Le Togo a aboli, mardi, la peine de mort, en présence du Premier ministre espagnol, José Luis Rodriguez Zapatero. Le Premier ministre espagnol, à Lomé, où il a assisté à la séance plénière de l’Assemblée nationale.

Notre correspondant au Togo

« Le Togo vient de franchir un grand pas. C’est un évènement historique pour ce pays, car la peine de mort est considérée aujourd’hui comme un châtiment inhumain et dégradant », a affirmé le Chef du gouvernement espagnol, M. Zapatero devant les parlementaires togolais.

Les autorités togolaises justifient l’abolition de la peine de mort par « l’irréversible engagement du Togo à promouvoir les libertés publiques fondamentales et à consolider les droits de l’homme dans le pays ».

Pour sa première visite officielle au Togo, M. Zapatero s’est félicité de voir ce pays « donner un signal fort dans sa démarche de promotion de la démocratie et des droits de l’homme », avant de réitérer la détermination du gouvernement espagnol à militer contre la peine de mort dans le monde.

L’adoption à l’unanimité, par les députés togolais du projet de loi d’abolition de la peine de mort place désormais le Togo dans le rang des pays abolitionnistes en droit. Ainsi, les prisonniers actuellement sous le coup de la peine capitale passeront à la réclusion à perpétuité.

« Cette situation est très intéressante pour ceux qui sont accusés de tentative à la sureté de l’état », commente un député, faisant allusion au coup d’état qu’aurait fomenté Kpatcha Gnassingbé, un frère du Président de la République, Faure Gnassingbé.

Le 13 décembre dernier, le gouvernement de Lomé a adopté le décret-loi pour abolir la peine capitale. « Le choix effectué par le pays d’établir une justice saine qui limite les erreurs judiciaires, corrige, éduque et garantisse les droits de la personne humaine, n’est plus compatible avec une législation pénale qui prévoit encore la peine de mort en reconnaissant ainsi à la jurisprudence un pouvoir absolu dont les conséquences sont irrémédiables », lit-on dans le communiqué du Conseil des ministres du Togo qui anticipait le décret d’abolition de la peine capitale.

La suppression de cette loi est une victoire pour les associations militant pour les droits humains. « Aujourd’hui est un jour heureux pour les droits de l’Homme. Nous militons depuis de nombreuses années pour que cette peine inhumaine soit mise hors la loi », a déclaré Raphaël Akpande-Adzare, président par interim de la LTDH.

Depuis plus de 30 ans, il n’y a pas eu d’exécution au Togo même si la peine de mort est toujours prévue dans la législation.
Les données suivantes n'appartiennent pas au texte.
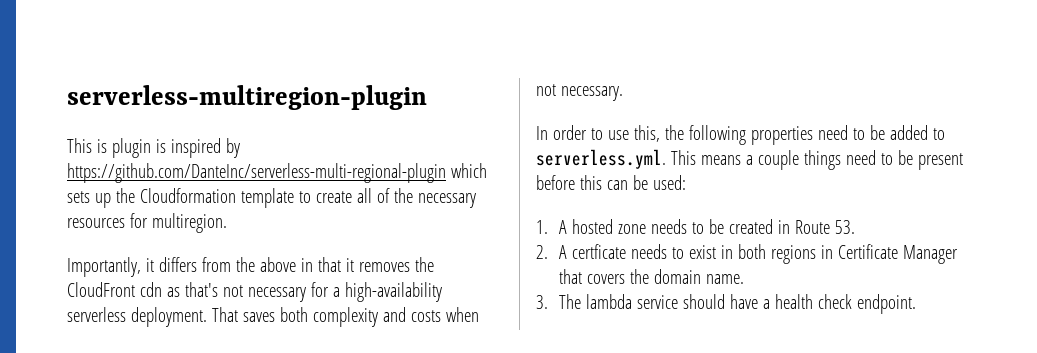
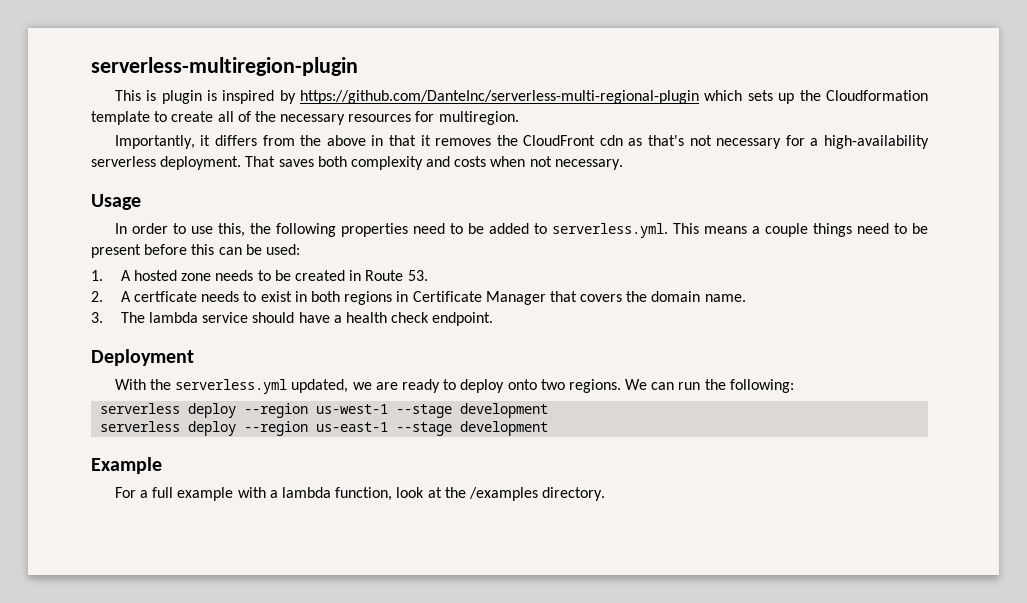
(623, 93) none -> [91,194,141,210] // Usage
(917, 304) none -> [91,349,194,366] [114,379,794,394] [100,403,549,418] [100,421,549,436] [91,457,162,474] [114,487,606,501] // Deployment // With the serverless.yml updated, we are ready to deploy onto two regions. We can run the following: // serverless deploy --region us-west-1 --stage development // serverless deploy --region us-east-1 --stage development // Example // For a full example with a lambda function, look at the /examples directory.

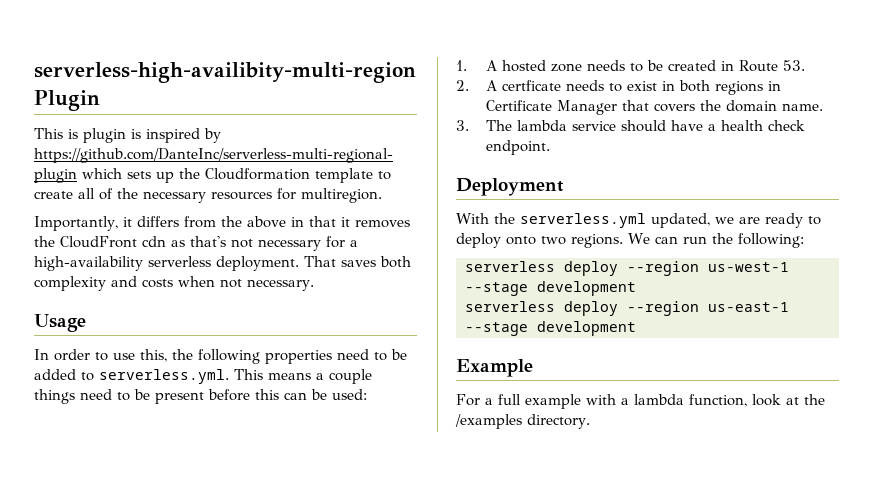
[91,57,358,76] serverless-multiregion-plugin -> [34,62,416,83] [34,90,100,111] serverless-high-availibity-multi-region Plugin

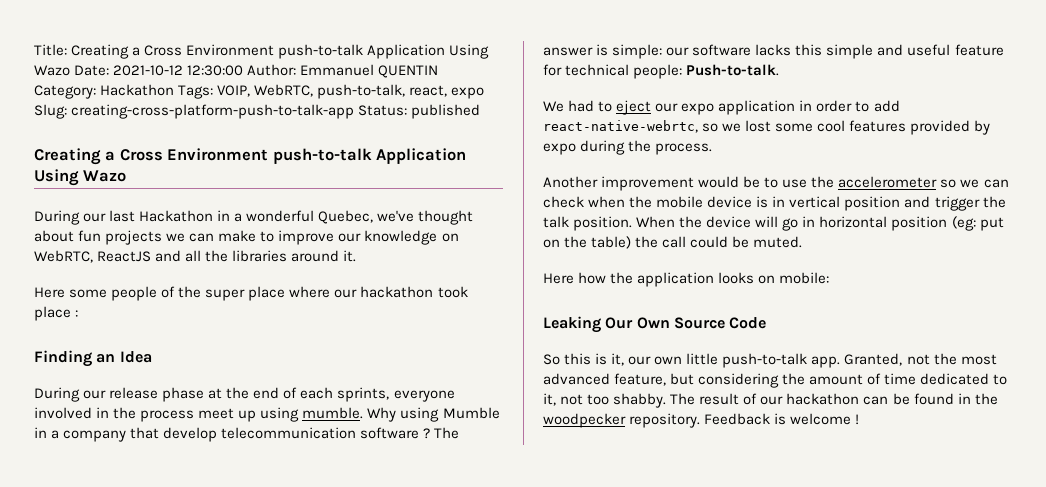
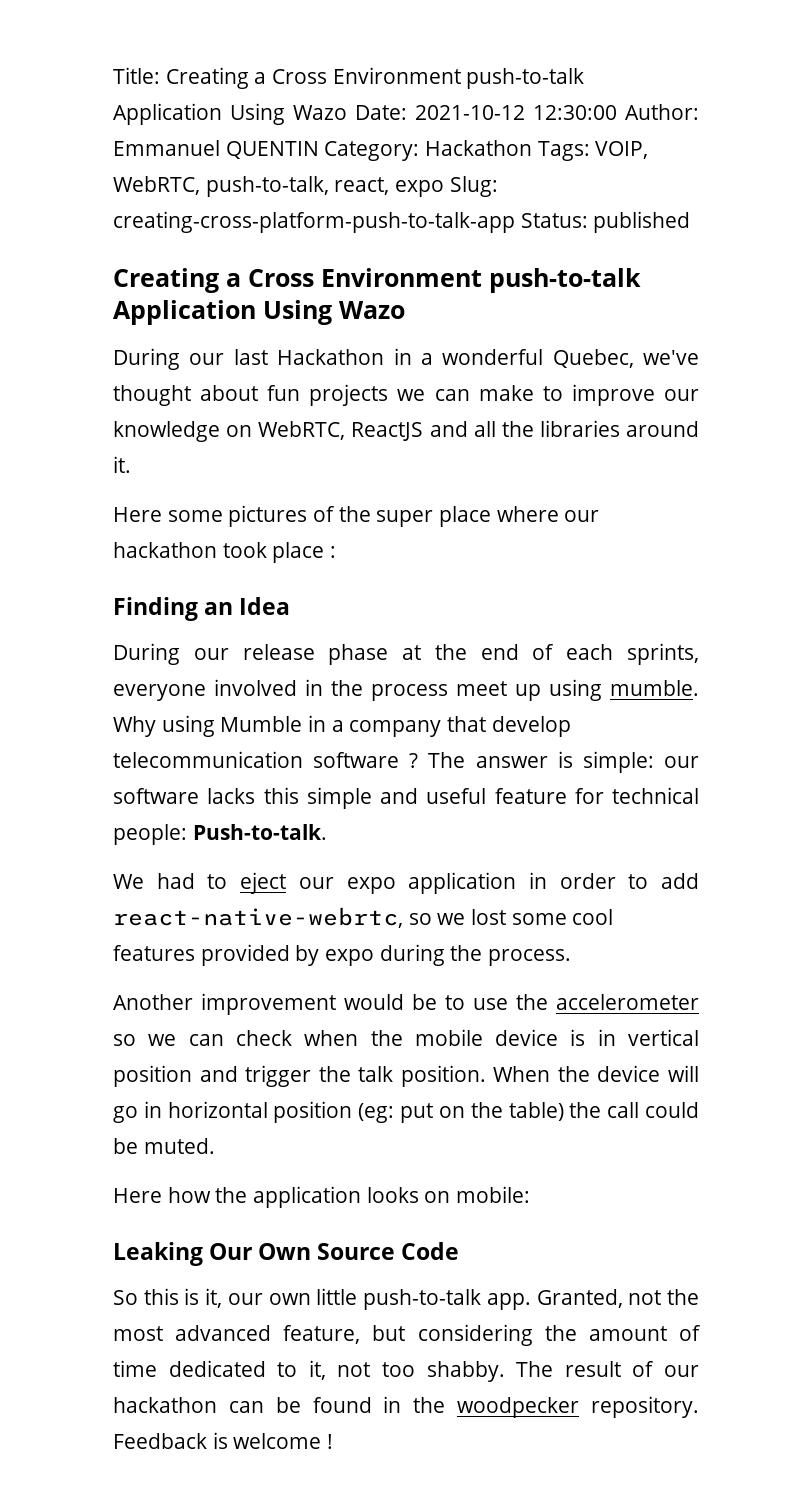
[111,286,158,301] people -> [228,505,308,527] pictures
La dernière condamnation à mort remonte au 05 septembre 2002. Cette décision frappait Komlan Agbéviadé, condamné à mort pour meurtre de son frère Midi Lackos. Il s’agit de la première sentence capitale prononcée depuis 1978, année où remonte la dernière exécution au Togo.

Le Togo devient ainsi le quinzième pays africain sans peine de mort.